430.000 Mastplätze und 100 Hektar Ackerbau
Der Hähnchenmastbetrieb Niehaus Premium Geflügel GmbH gibt Einblicke in seine tägliche Arbeit, Betriebsstruktur und Absicherung. Der Betrieb umfasst rund 430.000 Hähnchenmastplätze, 100 Bullen und 100 Hektar Ackerbau. Zusätzlich wird in Thüringen in eine PV-Anlage und einen 6-MW-Batteriespeicher investiert.
Im Mittelpunkt steht die Hähnchenmast: Der gezeigte Stall wurde 2019 gebaut, die Tiere sind 21 Tage alt und wiegen etwa 1 kg. Der Betrieb setzt auf Tierwohl Stufe 2, ist QS- und VLOG-zertifiziert und nimmt am Regionalfenster teil.
Betiebseigene Technik soll Hygienerisiken verringern
Besonderer Wert wird auf Hygiene gelegt – von betriebseigener Transport- und Ausstalltechnik bis hin zu eigenen Schuhen für die Fangkolonnen.

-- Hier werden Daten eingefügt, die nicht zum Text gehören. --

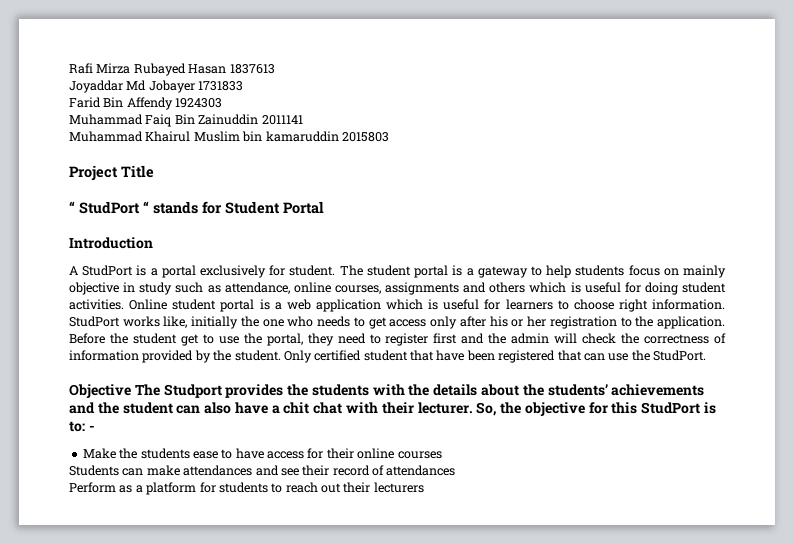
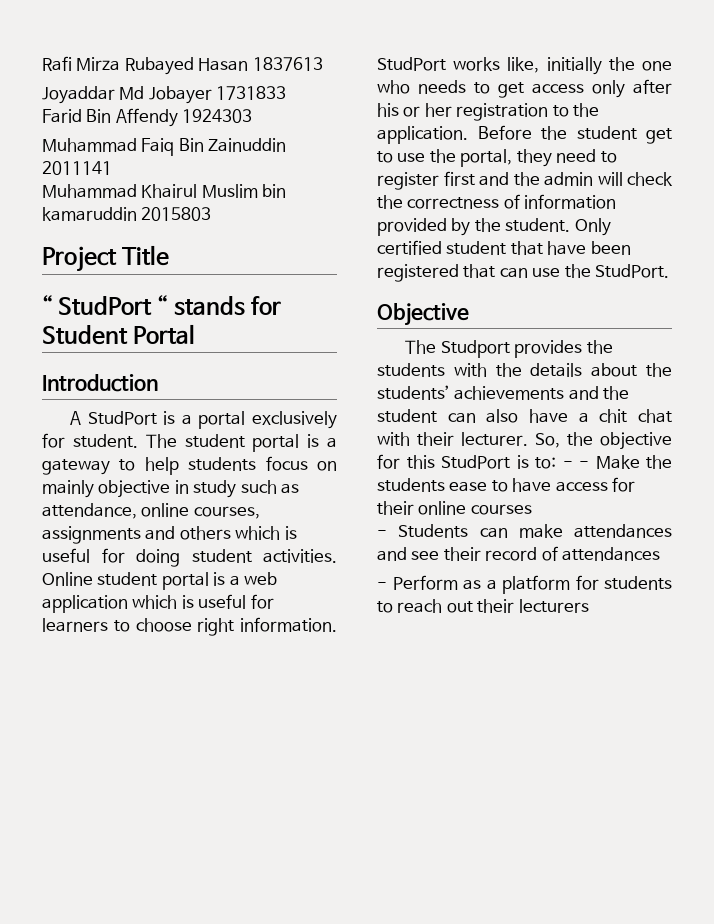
- Objective The Studport provides the students with the details about the students’ achievements and the student can also have a chit chat with their lecturer.
+ Objective
+ The Studport provides the students with the details about the students’ achievements and the student can also have a chit chat with their lecturer.
- So, the objective for this StudPort is to: -
- Make the students ease to have access for their online courses
+ So, the objective for this StudPort is to: - - Make the students ease to have access for their online courses
- Students can make attendances and see their record of attendances
+ - Students can make attendances and see their record of attendances
- Perform as a platform for students to reach out their lecturers
+ - Perform as a platform for students to reach out their lecturers

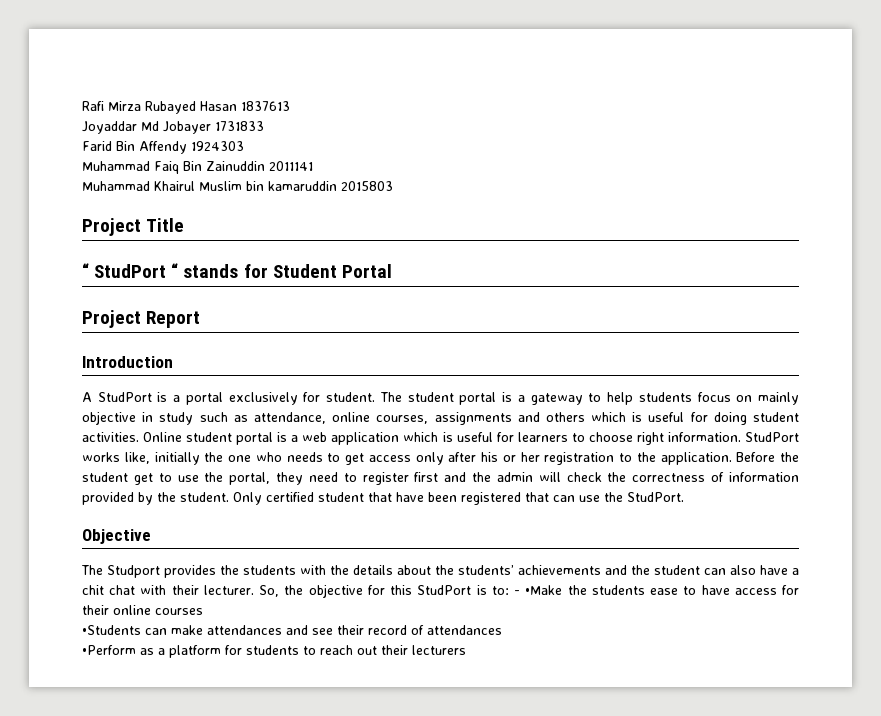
+ Project Report
- So, the objective for this StudPort is to: - - Make the students ease to have access for their online courses
+ So, the objective for this StudPort is to: - •Make the students ease to have access for their online courses
- - Students can make attendances and see their record of attendances
+ •Students can make attendances and see their record of attendances
- - Perform as a platform for students to reach out their lecturers
+ •Perform as a platform for students to reach out their lecturers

Ein weiterer Schwerpunkt ist die Absicherung gegen Betriebsrisiken. Risiken wie Salmonellen, Strom- oder Lüftungsausfälle sowie behördliche Sperrgebiete können bei der Geflügelhaltung erhebliche finanzielle Schäden verursachen.
Geflügelpest im Sperrgebiet trifft auch gesunde Betriebe
Nach einem Geflügelpestfall in der Nachbarschaft war der Betrieb bereits selbst von einem Sperrgebiet betroffen und konnte einen Mastdurchgang nicht durchführen.
Die Schadenabwicklung über den ISW Versicherungsmakler wird dabei als wichtige Unterstützung hervorgehoben.
Das Video zeigt damit praxisnah, wie Tierhaltung, Hygiene, moderne Landwirtschaft, Investitionen und Versicherungsschutz auf einem wachsenden landwirtschaftlichen Betrieb zusammenspielen.